First of all, the bank’s staff have to ask all the questions needed to fulfil the bank’s legal due diligence obligations (see the Agreement on the Swiss banks’ code of conduct with regard to the exercise of due diligence (CDB 20)). In particular, they will ask for proof of your identity and – apart from in certain exceptional cases – an explanation as to who is the beneficial owner of the assets. The bank will also require a declaration of your status as a US or non-US person. Its staff might additionally ask about and request proof of the origin of the funds, the nature of your business activities, your general financial situation and your usual financial transactions.
All banks operating in Switzerland must be licensed by the Swiss Financial Market Supervisory Authority FINMA, which is a member of the Basel Committee on Banking Supervision and regulates and supervises all banks in Switzerland according to the Basel Committee’s standards. These standards cover not only equity and capital adequacy but also the entire scope of prudential and conduct rules. As an additional safety measure, Swiss law demands capital adequacy standards that are even higher than those required by the Basel Capital Accord. Swiss banks can therefore certainly be counted among the safest in the world. They are all obliged to be members of the deposit insurance scheme esisuisse, which takes effect should a bank nevertheless become insolvent. For more information on deposit insurance, please see www.esisuisse.ch.
Money laundering is the covert introduction of illegally acquired assets into the legitimate economy with the aim of disguising their true origin.
It is usually associated with drug trafficking or organised crime, but there are many other crimes it may be linked to, e.g. embezzlement, corruption, extortion and human trafficking. Serious tax offences were also added to this list in 2016.
Switzerland was among the first countries to take measures to combat money laundering. Thanks to the Agreement on the Swiss banks’ code of conduct with regard to the exercise of due diligence (CDB), introduced in 1977, it was a pioneer in terms of verifying the identity of the contracting partner and establishing the identity of the beneficial owner. The CDB is at the centre of Switzerland’s efforts to combat money laundering. It is updated on a regular basis, the currently valid version being CDB 20.
The Swiss legal apparatus for combating money laundering has expanded steadily since the CDB was introduced. It now also includes provisions in the Swiss Criminal Code (Arts. 305bis and 305ter SCC) as well as the Federal Act on Combating Money Laundering and Terrorist Financing and its Ordinance (AMLA and AMLO), a corresponding ordinance from the Swiss Financial Market Supervisory Authority FINMA (AMLO-FINMA), and a number of FINMA circulars with relevance for banks. More information can be found here.
Protection of privacy
Protection of privacy is a basic human right. Article 13 of the Swiss Federal Constitution therefore states that every person has the right to privacy in their private and family life, in their home and in relation to their mail and telecommunications, as well as the right to be protected against the misuse of their personal data.
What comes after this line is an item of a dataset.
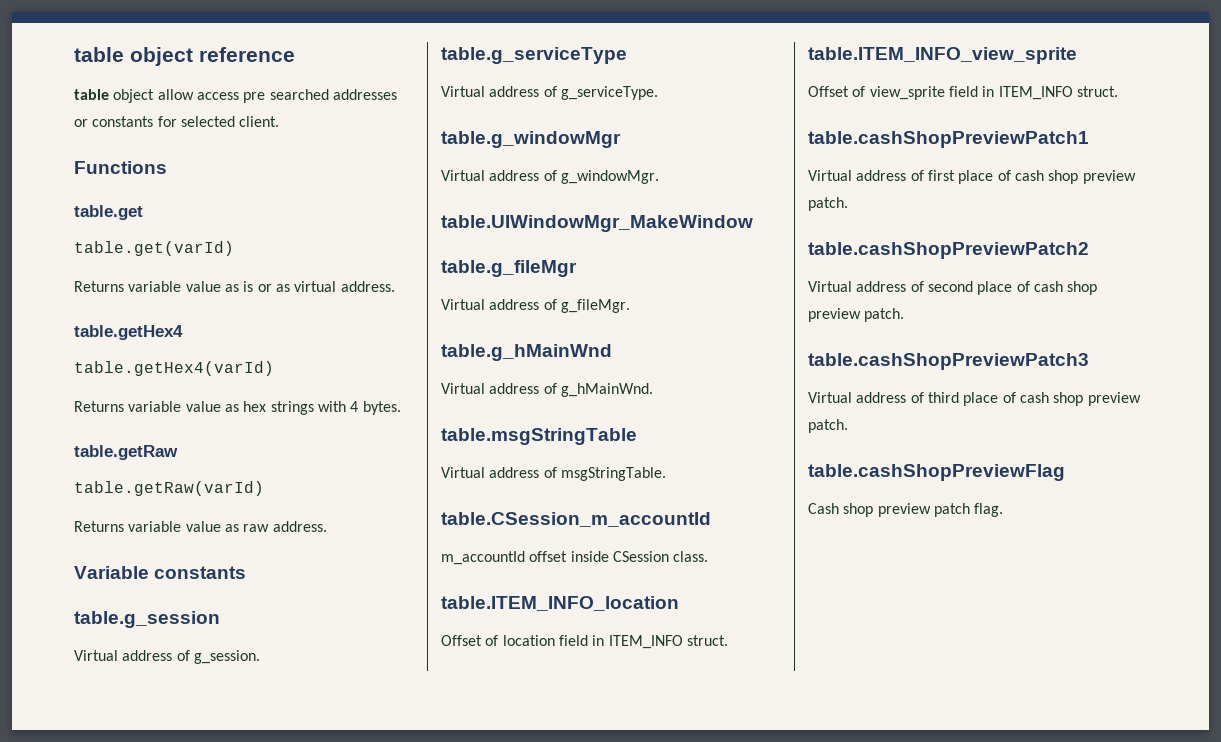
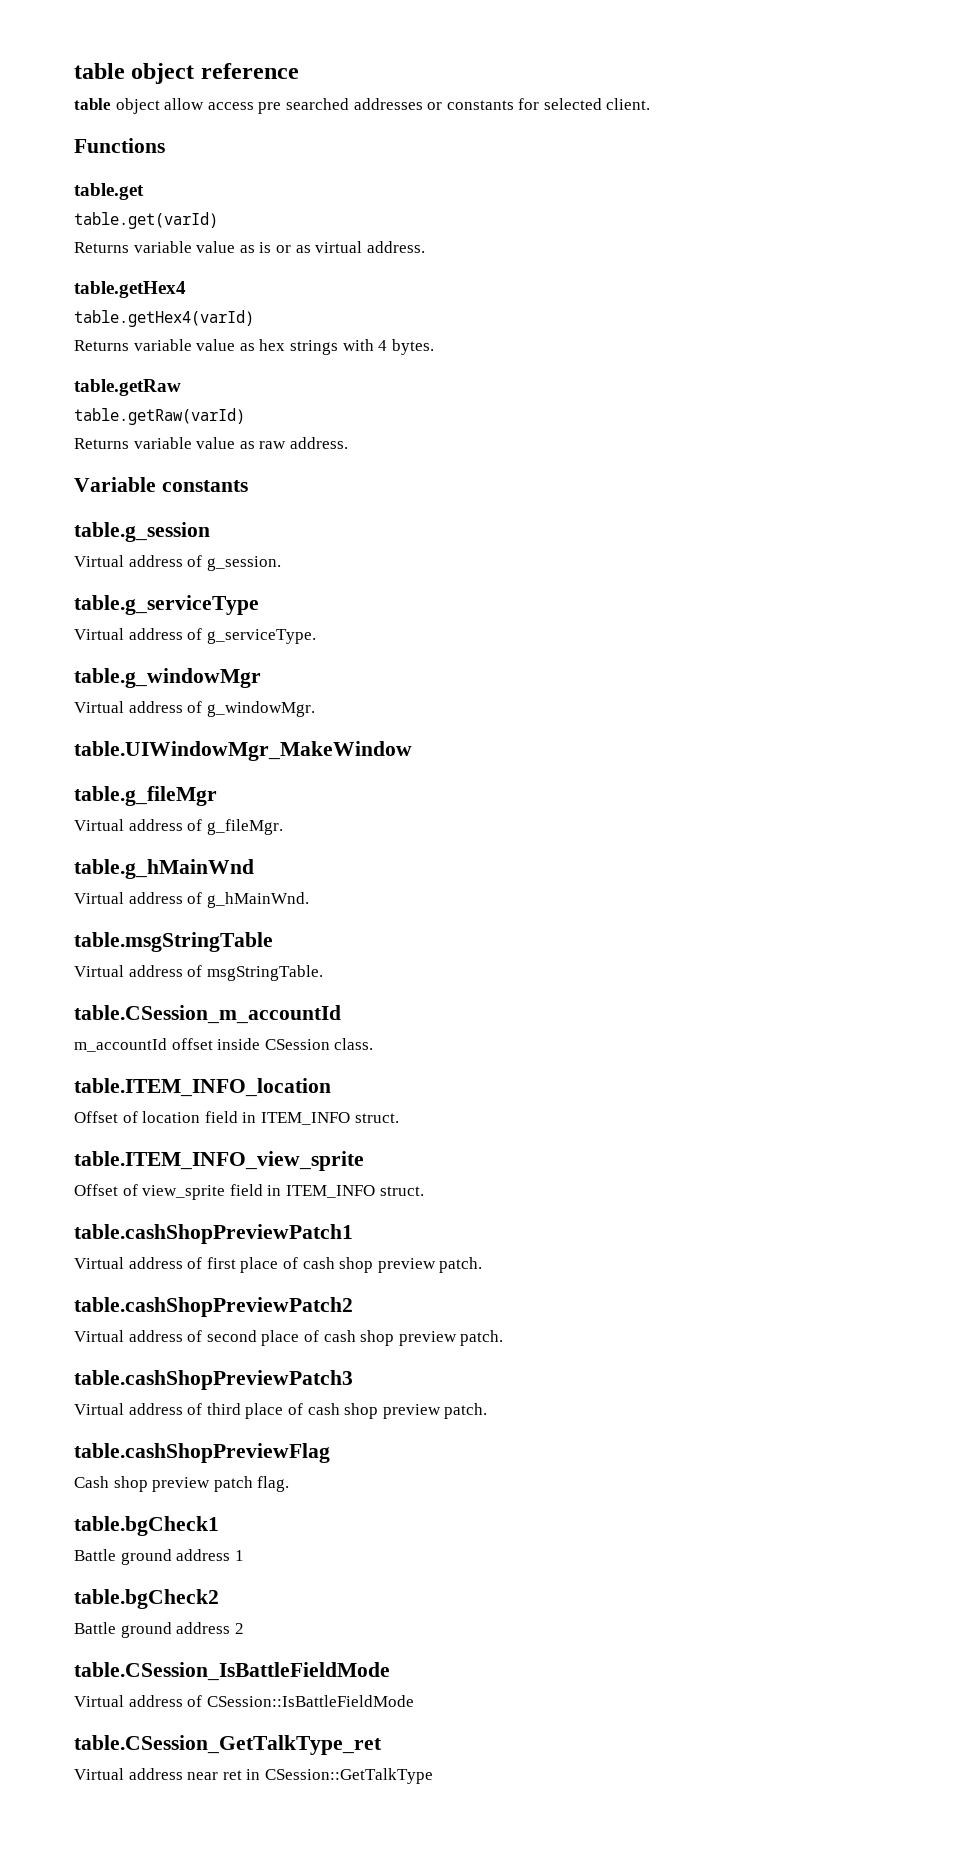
(1004, 510) none -> [74,1516,219,1536] [74,1549,244,1565] [74,1589,219,1609] [74,1622,244,1638] [74,1662,390,1681] [74,1695,414,1707] [74,1735,382,1755] [74,1768,433,1784] // table.bgCheck1 // Battle ground address 1 // table.bgCheck2 // Battle ground address 2 // table.CSession_IsBattleFieldMode // Virtual address of CSession::IsBattleFieldMode // table.CSession_GetTalkType_ret // Virtual address near ret in CSession::GetTalkType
Both companies and private individuals have a strong interest in ensuring that their data are protected. Banks, which have a long tradition of discretion and confidentiality, are acutely aware that detailed information about a person’s financial situation is among the most sensitive forms of personal data.
More information on data protection and bank-client confidentiality can be found here.
Trading in financial instruments
The risks that can arise when trading in financial instruments depend on the type of instruments you are trading: shares, bonds, real estate, crypto assets or others. Various risks are also associated with buying and selling financial instruments and holding them in custody. The new Financial Services Act (FinSA) governs the protection of customers using financial services. It defines the requirements for providing financial services in an honest, diligent and transparent manner and sets out how financial instruments are to be produced and offered. A detailed overview of the risks involved can be found here.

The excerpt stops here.